Как я провел следующие пять дней (а может, семь, а может, десять)? Воспоминания слились. Как знать — верно, к лучшему, потому что выкристаллизовалась нагая суть, скажу иначе — «квинтэссенция монтажа». Я что-то комбинировал, резал, двигал, склеивал, то реконструировал естественную плавность мыслей и эмоций, то монтировал встык. У меня в голове выстроилось не то, что я видел и слышал, и даже не то, что я мог бы видеть и слышать в далеком детстве. Вместо этого образовался мираж. Муляж. Попытка в шестьдесят лет вообразить, чем дышал и жил десятилетний. Нет уверенности, что все «было именно так». Но есть хрупкое представление, есть значки на ломких папирусах — какие чувства я мог, имел возможность перечувствовать в давнем прошлом.

Снова на чердаке. Роюсь, опасаясь, что учебники не найдутся. Наконец передо мной коробка, облепленная клейкой лентой, с надписью «Начальная и средняя — Ямбо». Рядом «Начальная и средняя — Ада». Ну, реставрировать память младшей сестры не входит в мои планы. У меня невпроворот работы со своей собственной.

Не хотелось бы, впрочем, заработать себе и на этой неделе гипертонию. Я вызвал Амалию пособить, и мы вдвоем снесли ящик к деду в кабинет.
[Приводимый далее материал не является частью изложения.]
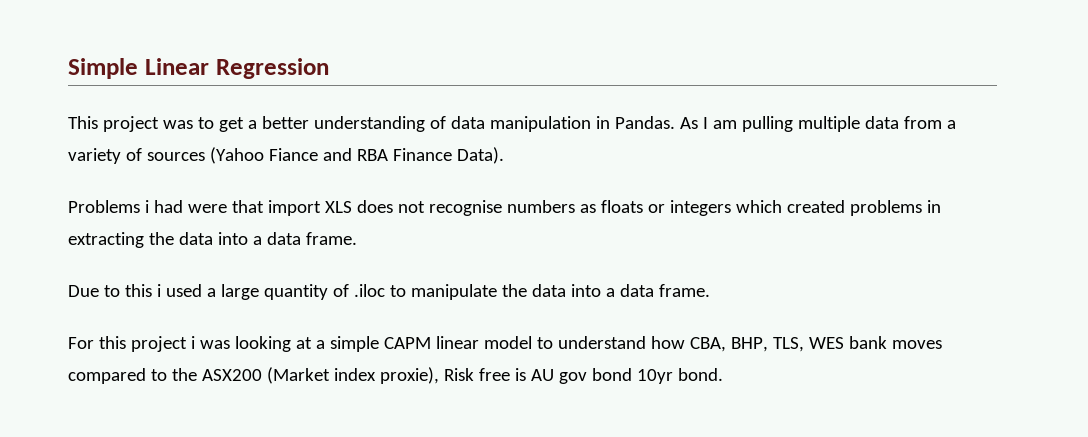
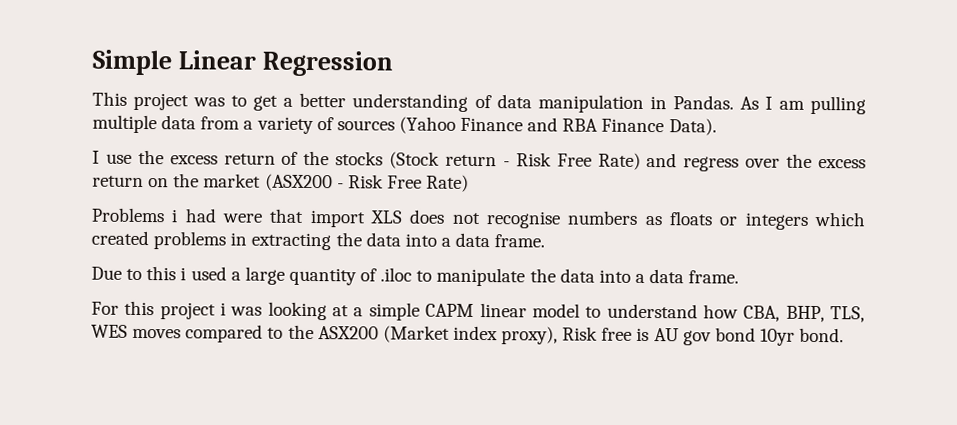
[268,148,318,161] Fiance -> [460,117,524,132] Finance
(504, 155) none -> [92,149,867,172] [92,173,470,192] // I use the excess return of the stocks (Stock return - Risk Free Rate) and regress over the excess return on the market (ASX200 - Risk Free Rate)
[848,336,887,349] bank -> (128, 331) none
[379,367,439,384] proxie), -> [501,326,559,345] proxy),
Начальная и средняя — это значило с тридцать седьмого по сорок пятый. Поэтому вниз перекочевали и ящики «Война», «Сороковые» и «Фашизм».

В кабинете я растасовал находки по разным полкам. Буквари, учебники истории и географии, мои тетрадки с надписанной фамилией и номером класса. Газеты. С начала эфиопской кампании дед собирал «исторические» номера газет. Газета с речью дуче о восстановлении Империи. Газета с объявлением войны (10 июня 1940). И дальше, и дальше до Хиросимы. Открытки, плакаты, программки, буклеты и несколько разрозненных журналов.

Я решил работать по методу историков — сличать данные. То есть одновременно читать учебники за годы начальной школы (1940–1941), газеты за те же годы и слушать соответствующие пластинки.